Records provided START

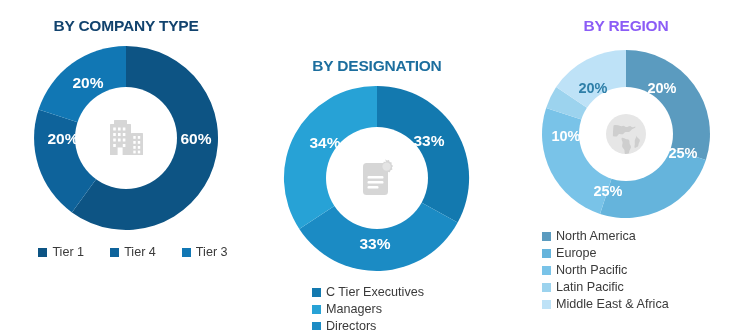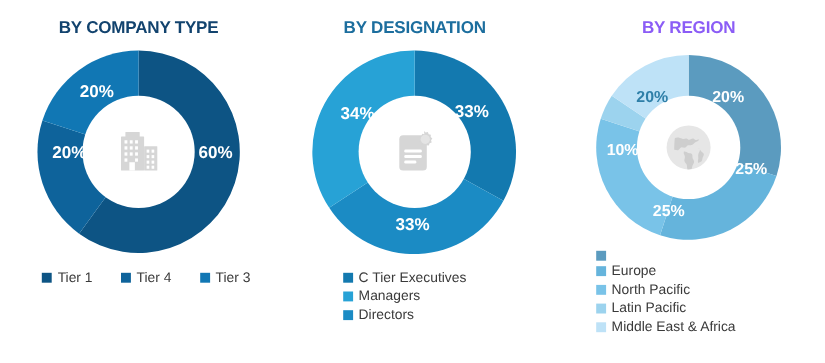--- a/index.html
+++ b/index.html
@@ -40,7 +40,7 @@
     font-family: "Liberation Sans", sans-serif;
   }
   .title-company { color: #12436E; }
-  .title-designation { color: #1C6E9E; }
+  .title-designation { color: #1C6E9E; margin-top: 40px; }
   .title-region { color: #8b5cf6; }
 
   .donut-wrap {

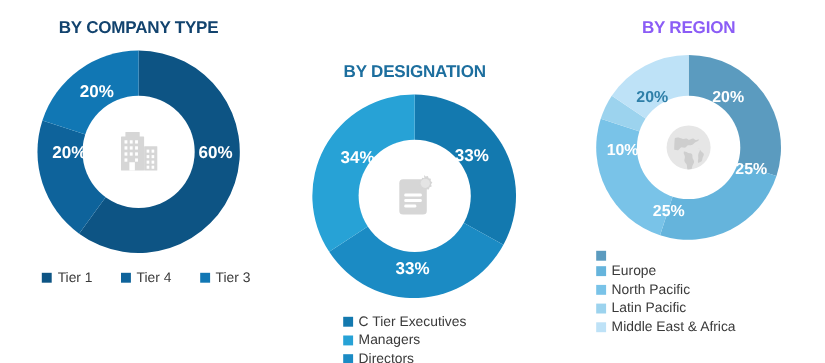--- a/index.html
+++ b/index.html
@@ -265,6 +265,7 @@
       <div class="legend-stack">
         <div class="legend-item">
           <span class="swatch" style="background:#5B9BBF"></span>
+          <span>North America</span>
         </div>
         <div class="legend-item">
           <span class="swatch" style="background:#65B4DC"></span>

Records provided END

### Work request
Gather from the entries above all lines that include the string "swatch".

### Answer to the exercise
           <span class="swatch" style="background:#5B9BBF"></span>
           <span class="swatch" style="background:#65B4DC"></span>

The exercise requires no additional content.